IntentionDas Predigtwort für heute erzählt nicht von Maria und Josef und den Hirten auf dem Feld. Aber es lädt uns ein, das Geheimnis von Weihnachten neu zu entdecken.

Liebe Gemeinde!
Mit leuchtenden Augen stand das achtjährige Mädchen vor mir: „Wie lange ist es noch bis Weihnachten?“ Während ich ihr antwortete, dachte ich im Stillen: „Eigentlich bin ich ganz froh, dass Weihnachten noch nicht vor der Tür steht. So vieles gibt es noch zu tun und vorzubereiten, und innerlich bin ich auch noch gar nicht in Weihnachtsstimmung.“
Aber ihre leuchtenden Augen brachten mich ins Nachdenken. Was bedeutet mir eigentlich dieses Fest: Weihnachten?
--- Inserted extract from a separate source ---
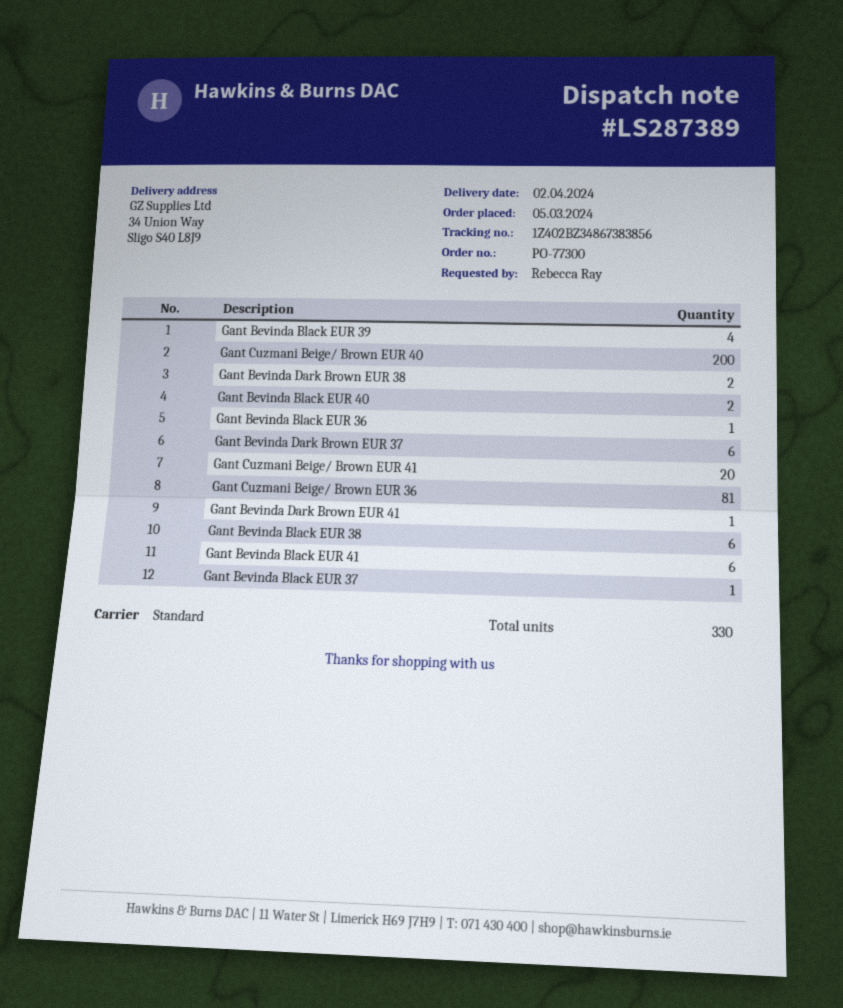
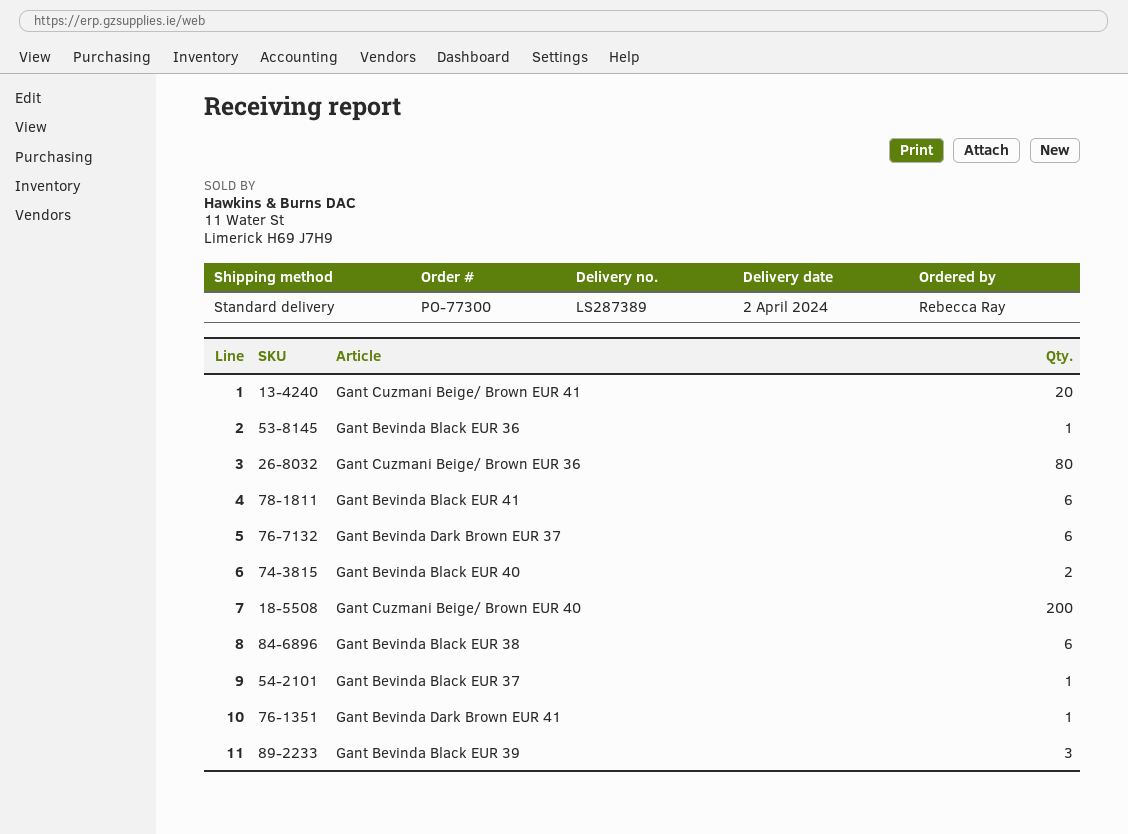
Gant Bevinda Black EUR 39: 4 -> 3
Gant Bevinda Dark Brown EUR 38: 2 -> none
Gant Cuzmani Beige/ Brown EUR 36: 81 -> 80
„In ihm (Christus) liegen verborgen alle Schätze der Weisheit und der Erkenntnis. Ich sage das, damit euch niemand betrüge mit verführerischen Reden. Denn obwohl ich leiblich abwesend bin, so bin ich doch im Geist bei euch und freue mich, wenn ich eure Ordnung und euren festen Glauben an Christus sehe.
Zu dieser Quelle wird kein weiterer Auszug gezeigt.